_Work required_
Although the records contain pictures, none belong in the copy: restate word for word only the lines from the one with "[828,389,848,397] on. ->" through the one with "[180,230,246,236] score mean.", both included.

::: Materials provided

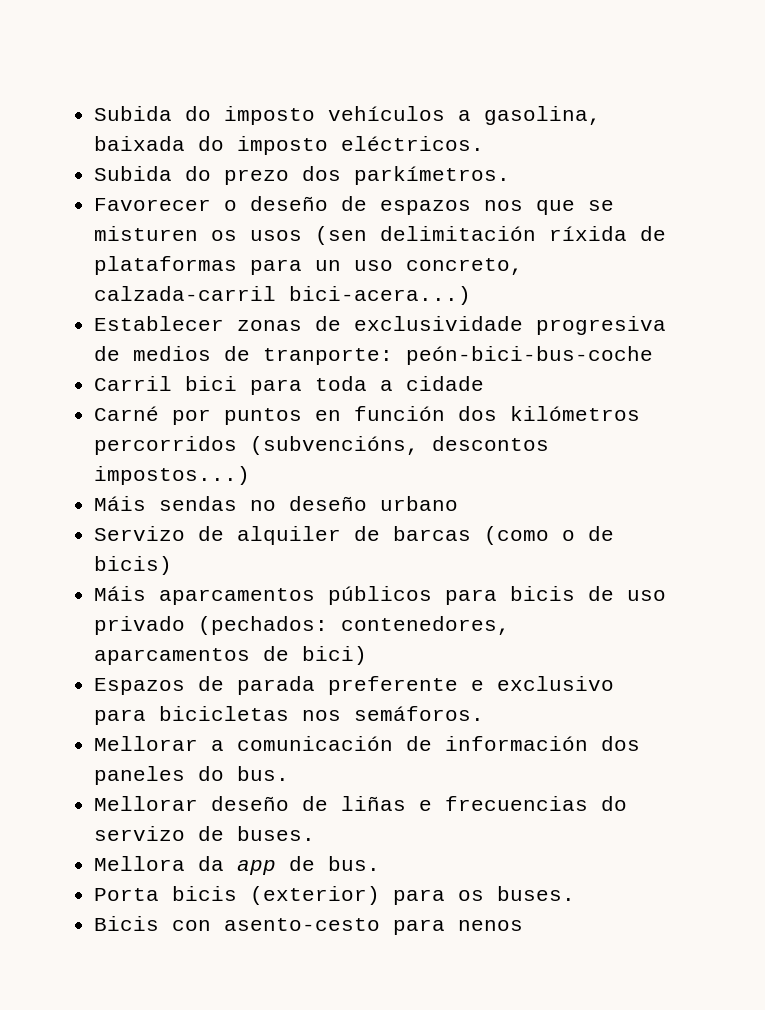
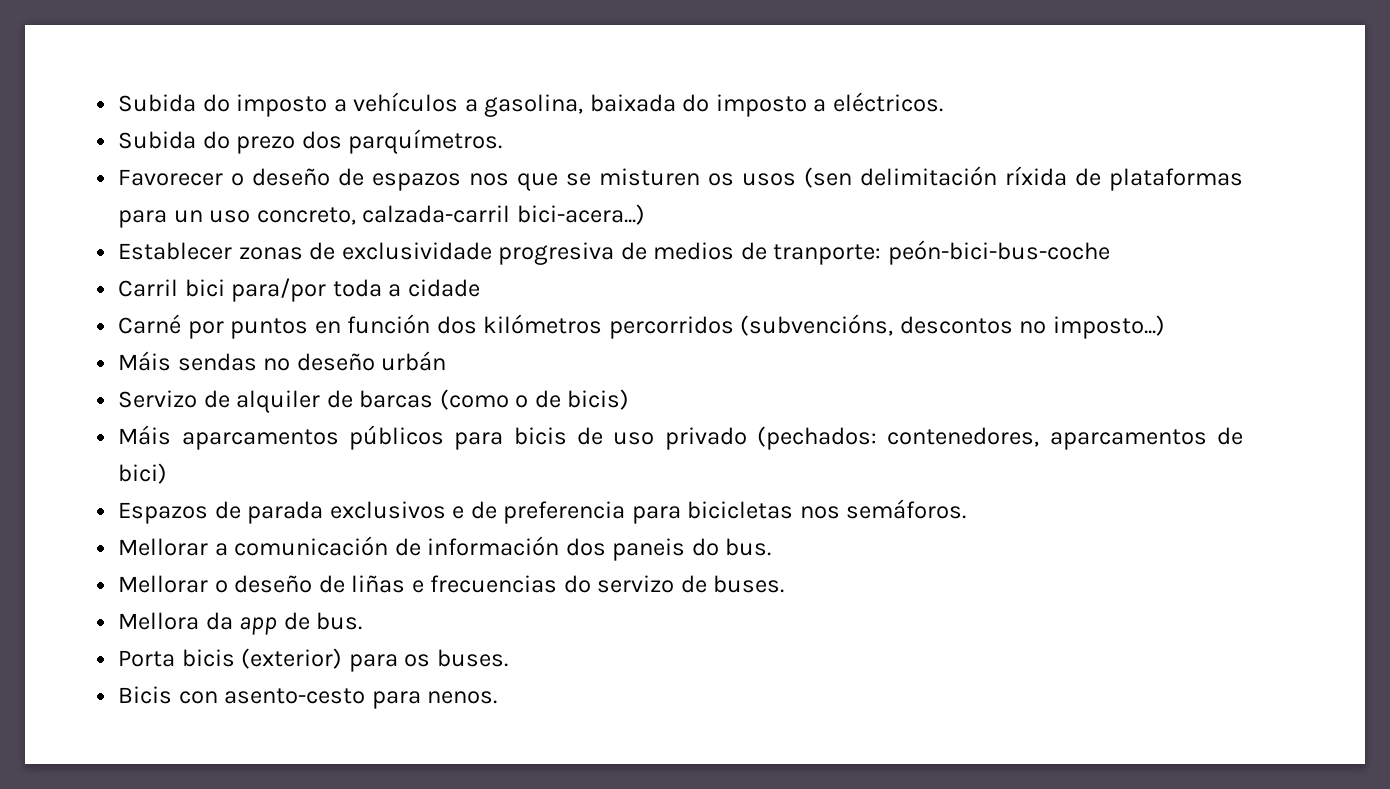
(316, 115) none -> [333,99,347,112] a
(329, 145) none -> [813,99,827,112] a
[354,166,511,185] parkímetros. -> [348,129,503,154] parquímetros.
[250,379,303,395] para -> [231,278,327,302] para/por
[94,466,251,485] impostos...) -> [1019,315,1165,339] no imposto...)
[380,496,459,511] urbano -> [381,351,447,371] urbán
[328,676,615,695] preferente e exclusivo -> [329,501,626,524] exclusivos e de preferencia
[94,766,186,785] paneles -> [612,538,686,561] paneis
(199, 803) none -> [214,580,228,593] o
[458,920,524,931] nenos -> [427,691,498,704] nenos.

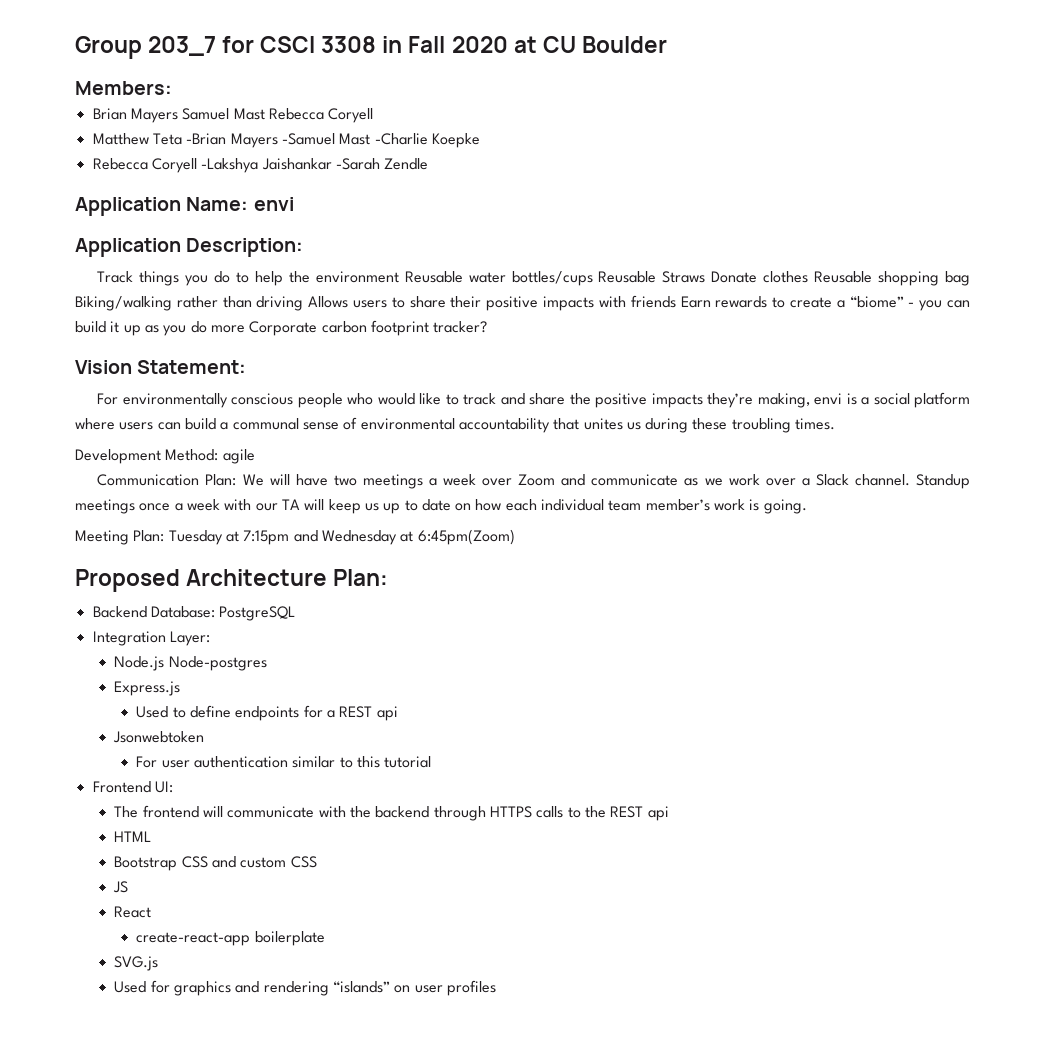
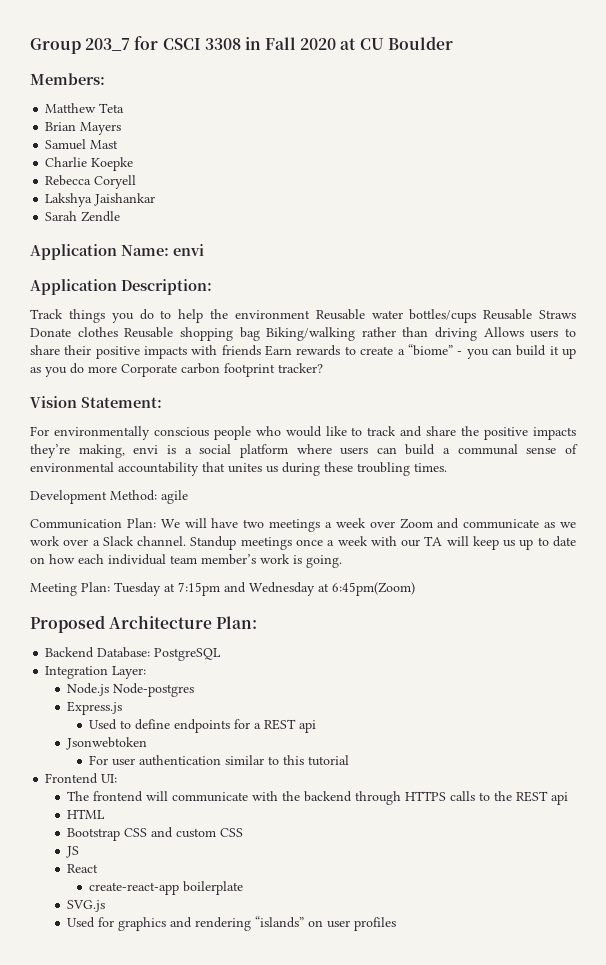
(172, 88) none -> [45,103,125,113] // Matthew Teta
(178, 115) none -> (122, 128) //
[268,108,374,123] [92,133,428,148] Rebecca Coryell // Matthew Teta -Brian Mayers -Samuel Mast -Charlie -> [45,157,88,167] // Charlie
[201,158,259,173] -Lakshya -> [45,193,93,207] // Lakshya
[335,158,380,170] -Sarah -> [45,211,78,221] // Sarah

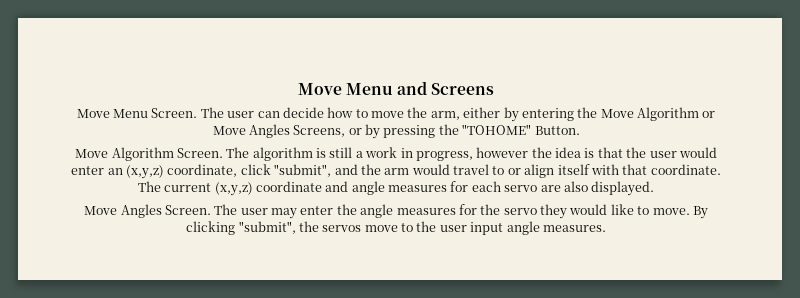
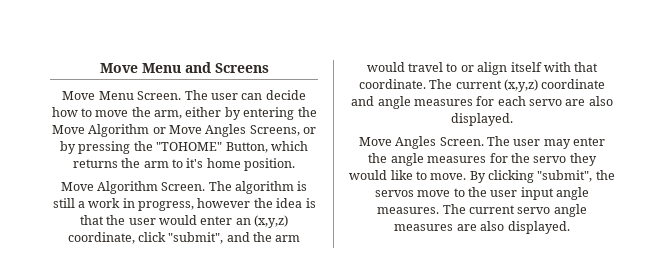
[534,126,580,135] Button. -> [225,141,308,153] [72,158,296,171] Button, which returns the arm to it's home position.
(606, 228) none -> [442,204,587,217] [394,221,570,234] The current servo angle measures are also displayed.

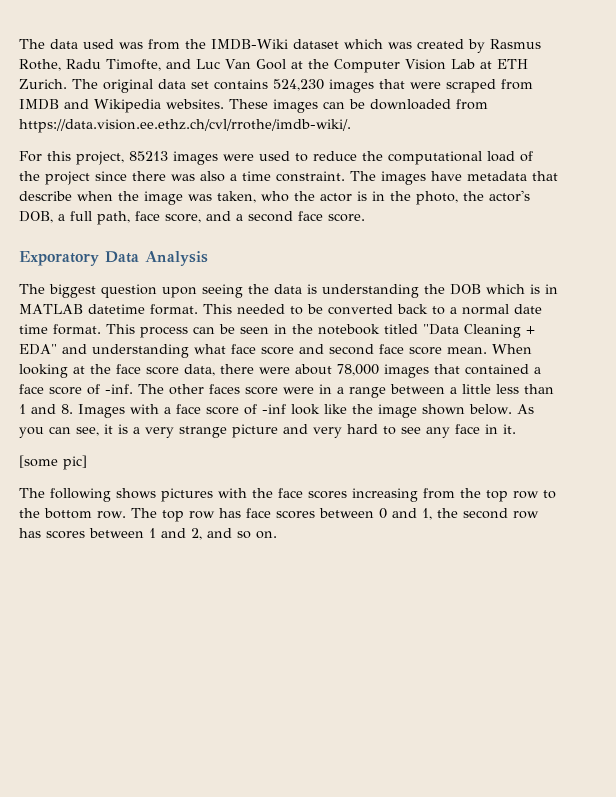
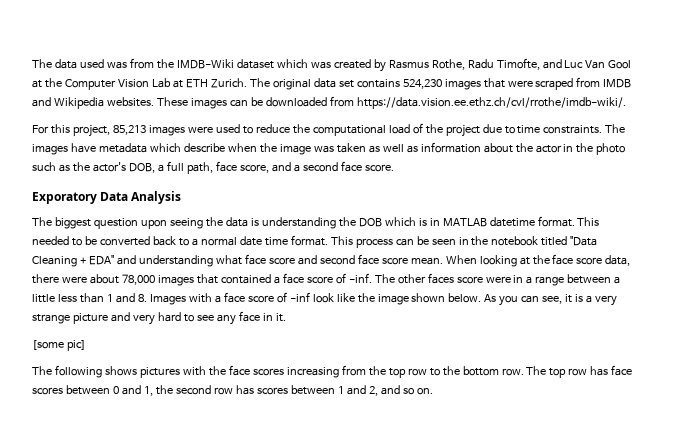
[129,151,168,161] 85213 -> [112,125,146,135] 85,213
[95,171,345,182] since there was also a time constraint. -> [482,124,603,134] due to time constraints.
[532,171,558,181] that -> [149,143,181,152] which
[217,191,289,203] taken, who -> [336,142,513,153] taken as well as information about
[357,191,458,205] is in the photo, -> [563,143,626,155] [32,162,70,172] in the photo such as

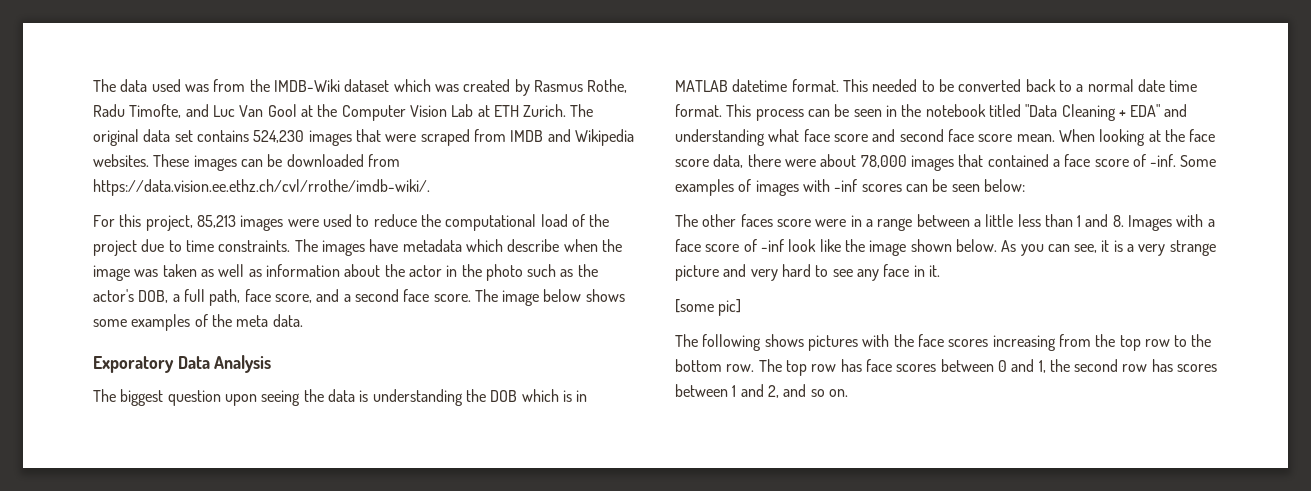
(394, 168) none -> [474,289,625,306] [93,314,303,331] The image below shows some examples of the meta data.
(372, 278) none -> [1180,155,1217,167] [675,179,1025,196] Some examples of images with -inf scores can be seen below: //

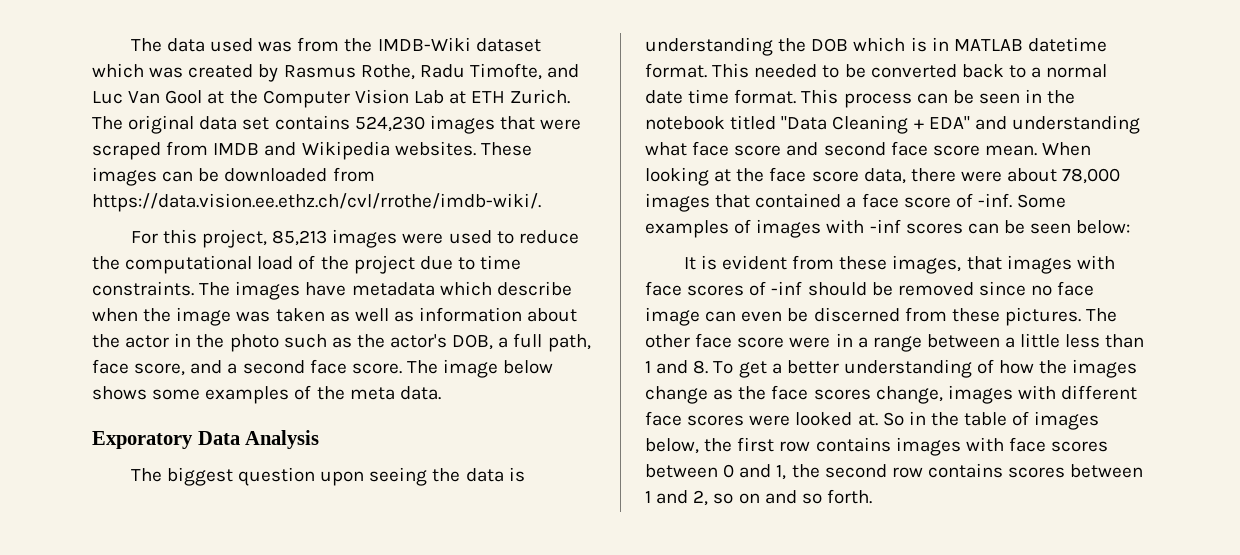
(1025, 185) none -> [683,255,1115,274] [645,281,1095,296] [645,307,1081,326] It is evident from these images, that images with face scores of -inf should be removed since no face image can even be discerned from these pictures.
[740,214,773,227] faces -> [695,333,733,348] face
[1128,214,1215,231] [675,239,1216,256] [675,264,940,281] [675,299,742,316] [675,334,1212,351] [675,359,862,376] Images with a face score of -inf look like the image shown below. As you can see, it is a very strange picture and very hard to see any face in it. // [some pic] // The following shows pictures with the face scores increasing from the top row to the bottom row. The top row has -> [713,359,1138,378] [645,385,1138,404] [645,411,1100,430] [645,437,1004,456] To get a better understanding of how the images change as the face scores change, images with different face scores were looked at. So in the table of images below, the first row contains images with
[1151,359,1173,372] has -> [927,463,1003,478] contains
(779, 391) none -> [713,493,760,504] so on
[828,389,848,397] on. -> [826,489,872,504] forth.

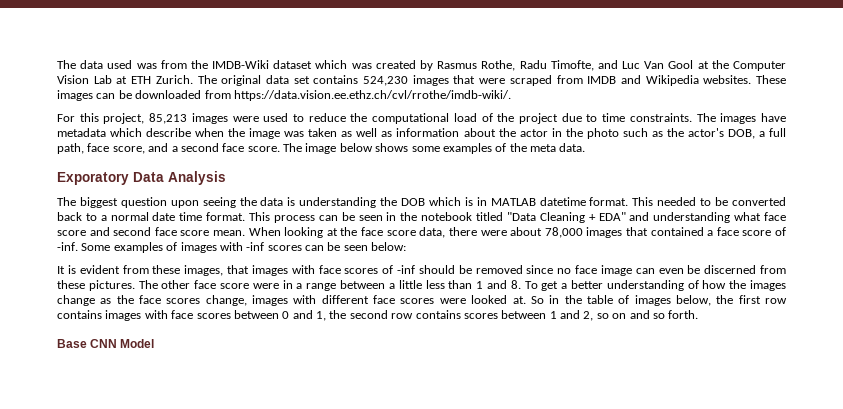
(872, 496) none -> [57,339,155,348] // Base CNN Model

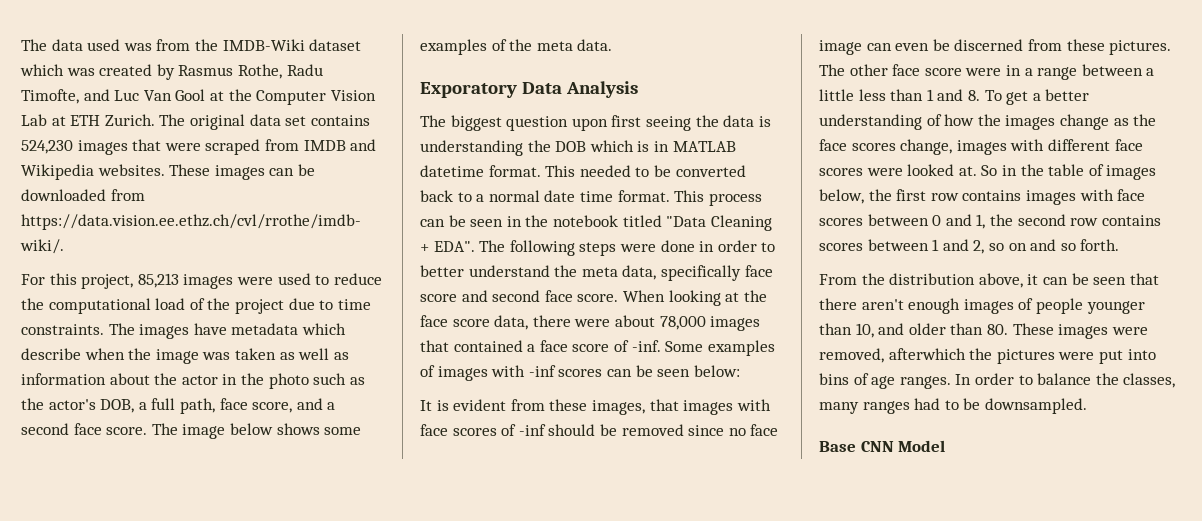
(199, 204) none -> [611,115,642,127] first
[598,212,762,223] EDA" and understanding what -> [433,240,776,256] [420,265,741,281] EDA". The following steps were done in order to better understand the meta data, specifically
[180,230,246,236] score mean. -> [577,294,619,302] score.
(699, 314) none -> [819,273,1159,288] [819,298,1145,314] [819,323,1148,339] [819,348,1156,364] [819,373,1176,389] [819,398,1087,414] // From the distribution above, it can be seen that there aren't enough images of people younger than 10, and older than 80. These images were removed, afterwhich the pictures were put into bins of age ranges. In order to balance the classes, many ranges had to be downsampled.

::::::

_Exercise solution_
[828,389,848,397] on. -> [826,489,872,504] forth.

(872, 496) none -> [57,339,155,348] // Base CNN Model

(199, 204) none -> [611,115,642,127] first
[598,212,762,223] EDA" and understanding what -> [433,240,776,256] [420,265,741,281] EDA". The following steps were done in order to better understand the meta data, specifically
[180,230,246,236] score mean. -> [577,294,619,302] score.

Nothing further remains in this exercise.